* What is required
Go through the listing below and write out exactly the lines from the one that mentions "(624, 118) none" through the one that mentions "(459, 233) none", minus the pictures.

* Task inputs

————

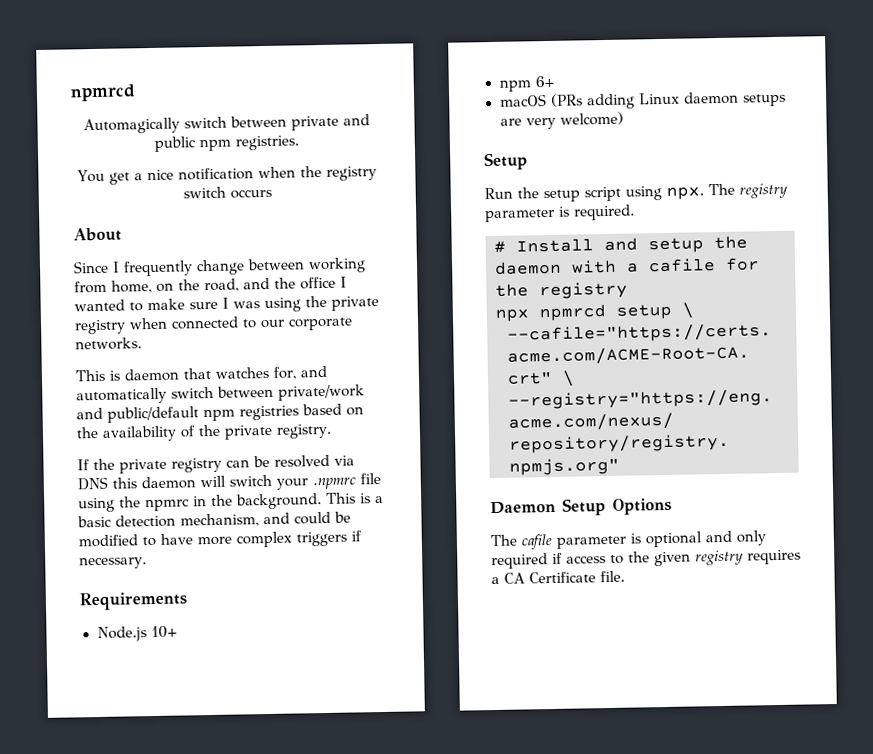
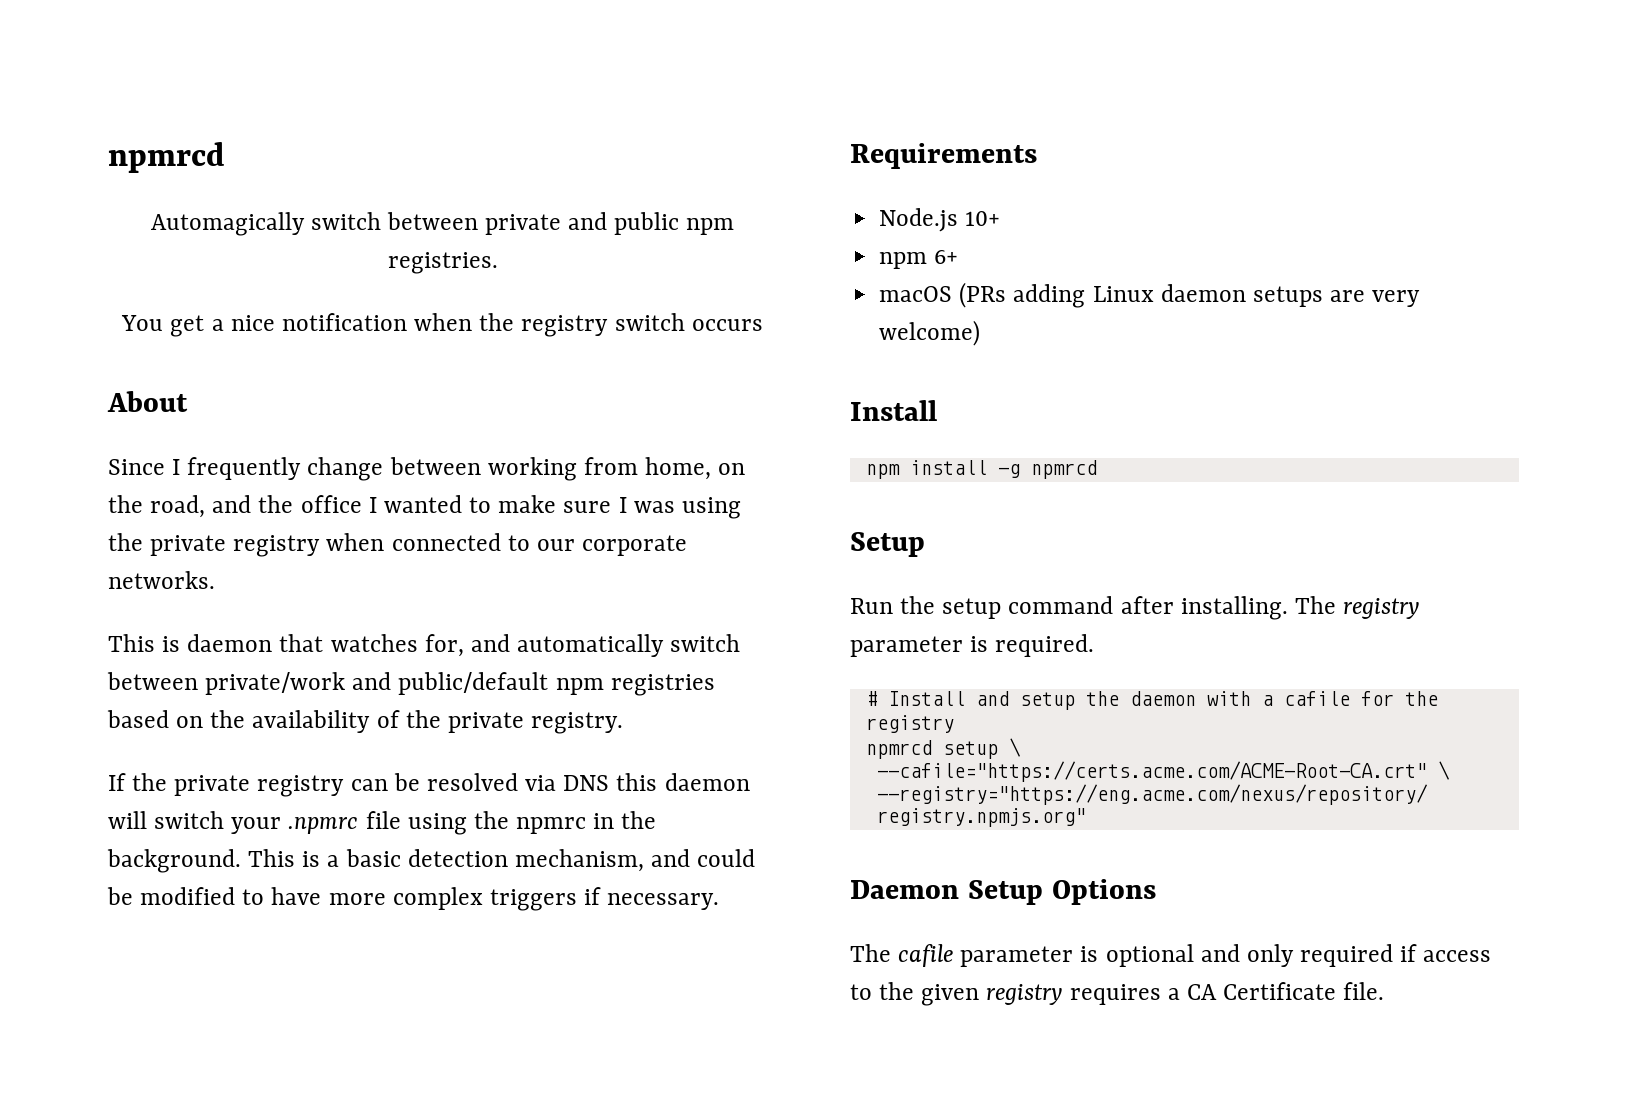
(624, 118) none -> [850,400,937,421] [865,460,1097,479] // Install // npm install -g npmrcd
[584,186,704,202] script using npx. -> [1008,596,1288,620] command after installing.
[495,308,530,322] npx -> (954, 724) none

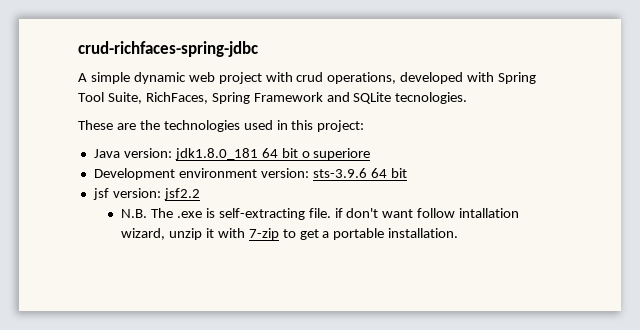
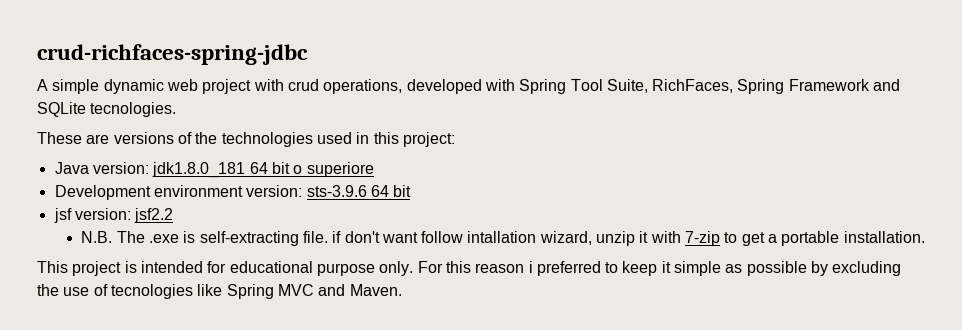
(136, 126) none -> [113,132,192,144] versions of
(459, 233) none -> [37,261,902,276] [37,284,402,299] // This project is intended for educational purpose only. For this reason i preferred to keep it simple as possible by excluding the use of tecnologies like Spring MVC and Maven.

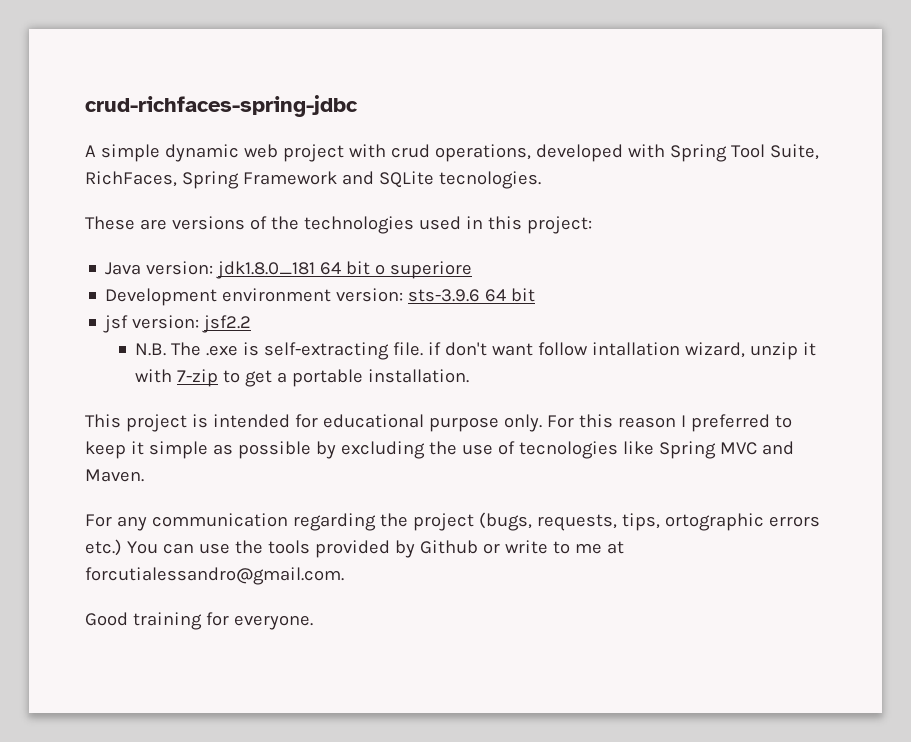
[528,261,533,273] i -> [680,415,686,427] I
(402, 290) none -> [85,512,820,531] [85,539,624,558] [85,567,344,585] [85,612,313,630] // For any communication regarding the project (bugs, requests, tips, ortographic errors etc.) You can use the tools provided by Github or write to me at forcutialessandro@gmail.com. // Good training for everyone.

————

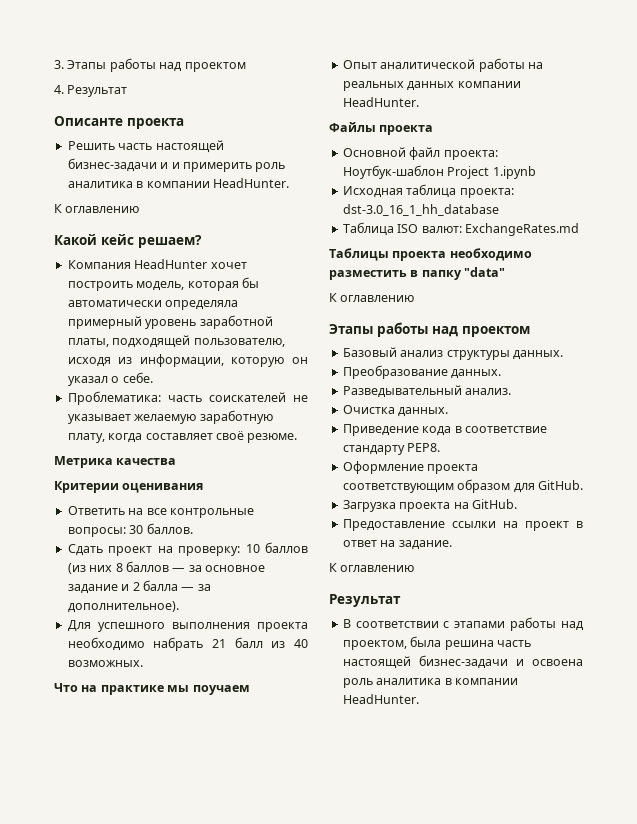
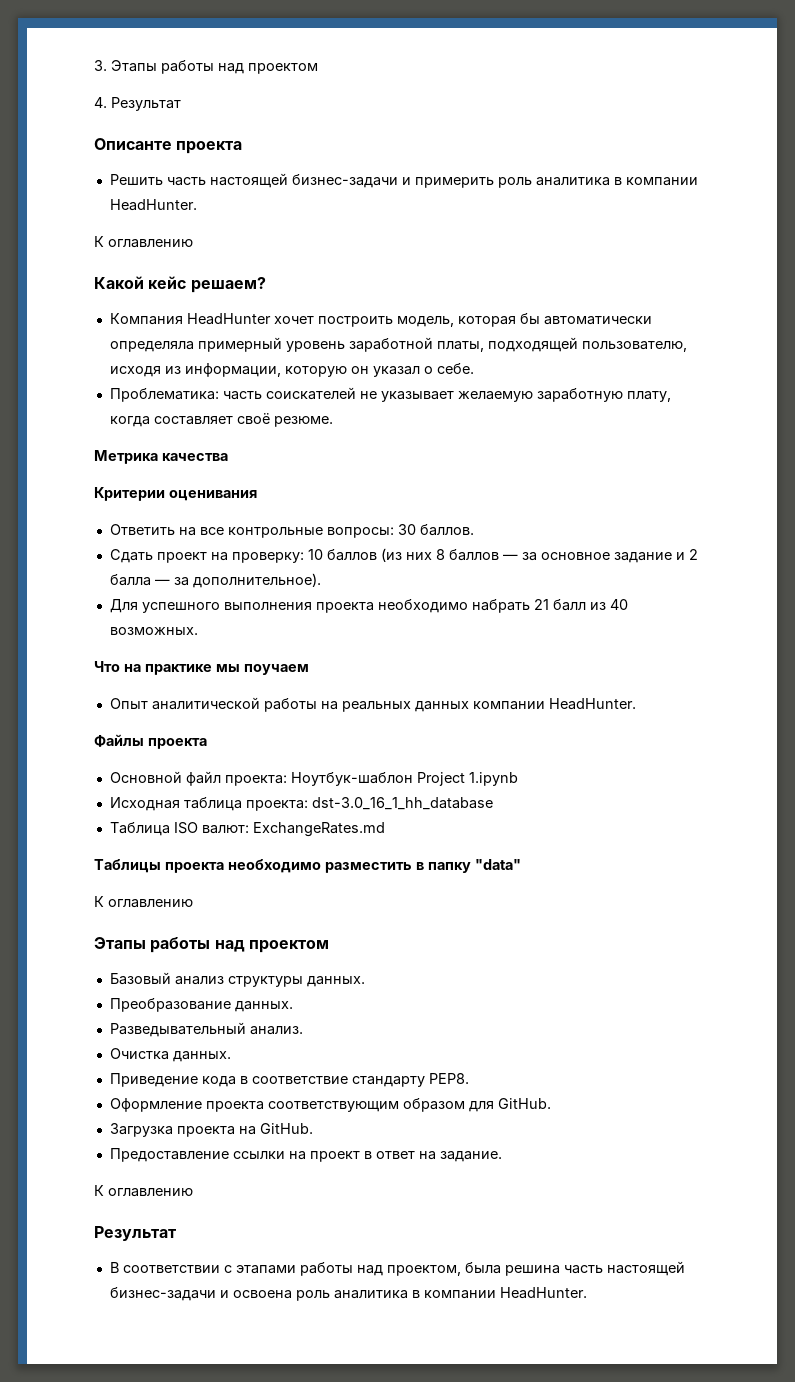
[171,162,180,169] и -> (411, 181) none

————

* Exercise solution
(624, 118) none -> [850,400,937,421] [865,460,1097,479] // Install // npm install -g npmrcd
[584,186,704,202] script using npx. -> [1008,596,1288,620] command after installing.
[495,308,530,322] npx -> (954, 724) none

(136, 126) none -> [113,132,192,144] versions of
(459, 233) none -> [37,261,902,276] [37,284,402,299] // This project is intended for educational purpose only. For this reason i preferred to keep it simple as possible by excluding the use of tecnologies like Spring MVC and Maven.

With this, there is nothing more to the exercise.